I would be the opposite. I would have said, “Be careful everyone, don't go there, keep away, stop doing what you're doing, don't take any chances, this is the worst thing that could ever happen to you.”
This was why God did not take me out: there was a lot that I still needed to learn, and therefore, he kept me in here. There was freedom I needed in here before I could come out.
Philippians 4:13 (NIV) says, “I can do all things through Him (Jesus Christ) who gives me strength.” Many people take this verse out of context and think, “Hey, I can be the best football player in the world, and I can be the best singer in the world; I can do everything if Jesus Christ strengthens me.”

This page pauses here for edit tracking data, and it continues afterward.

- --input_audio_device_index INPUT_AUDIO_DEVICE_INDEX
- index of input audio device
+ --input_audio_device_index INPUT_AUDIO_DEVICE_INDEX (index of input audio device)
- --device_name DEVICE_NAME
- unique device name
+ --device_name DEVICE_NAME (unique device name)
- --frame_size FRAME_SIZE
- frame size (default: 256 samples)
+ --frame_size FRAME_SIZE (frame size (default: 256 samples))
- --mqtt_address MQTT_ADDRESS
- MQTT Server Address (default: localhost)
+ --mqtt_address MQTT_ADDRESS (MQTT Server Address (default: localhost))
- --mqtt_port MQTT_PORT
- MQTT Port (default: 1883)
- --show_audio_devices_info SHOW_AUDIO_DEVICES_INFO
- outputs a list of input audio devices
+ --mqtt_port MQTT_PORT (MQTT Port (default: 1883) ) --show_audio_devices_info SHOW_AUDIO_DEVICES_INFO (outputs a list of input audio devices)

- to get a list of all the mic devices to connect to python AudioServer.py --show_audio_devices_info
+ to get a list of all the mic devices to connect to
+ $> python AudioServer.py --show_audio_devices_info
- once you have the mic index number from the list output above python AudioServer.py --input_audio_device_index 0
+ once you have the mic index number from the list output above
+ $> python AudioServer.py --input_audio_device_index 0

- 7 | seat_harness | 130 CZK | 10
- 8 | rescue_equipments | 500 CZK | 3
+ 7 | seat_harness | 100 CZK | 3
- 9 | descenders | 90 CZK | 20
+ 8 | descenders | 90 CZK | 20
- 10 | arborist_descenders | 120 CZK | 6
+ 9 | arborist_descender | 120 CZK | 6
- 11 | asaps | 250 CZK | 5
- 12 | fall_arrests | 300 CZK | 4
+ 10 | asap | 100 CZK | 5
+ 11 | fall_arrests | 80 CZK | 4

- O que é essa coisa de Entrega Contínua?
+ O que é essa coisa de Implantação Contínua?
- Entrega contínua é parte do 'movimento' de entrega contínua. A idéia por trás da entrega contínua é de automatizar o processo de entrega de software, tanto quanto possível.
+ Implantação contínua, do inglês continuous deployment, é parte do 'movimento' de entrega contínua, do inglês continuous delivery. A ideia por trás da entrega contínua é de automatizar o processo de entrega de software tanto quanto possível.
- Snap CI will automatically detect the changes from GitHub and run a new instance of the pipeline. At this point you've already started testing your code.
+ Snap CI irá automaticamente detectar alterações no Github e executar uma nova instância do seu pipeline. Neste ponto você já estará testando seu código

But if you read what Paul is saying in context, in the verse before that, he says, “I know what it is to be in need, and I know what it is to have plenty. I have learned the secret of being content in any and every situation, whether well fed or hungry, whether living in plenty or in want” (Philippians 4:12 NIV).
And then comes, “I can do all things through Him (Jesus Christ) who gives me strength.”
Paul is saying that even if we go through tough times, even if we have nothing, even if it is challenging, we can do it because Jesus Christ gives us the strength to get through it.
This was what I needed to learn. And many people out there need to learn this, too.
I needed to learn this and so many other things were still waiting to be revealed and experienced. So, I am thankful I did not come out then and it shows God knew what He was doing. He still does.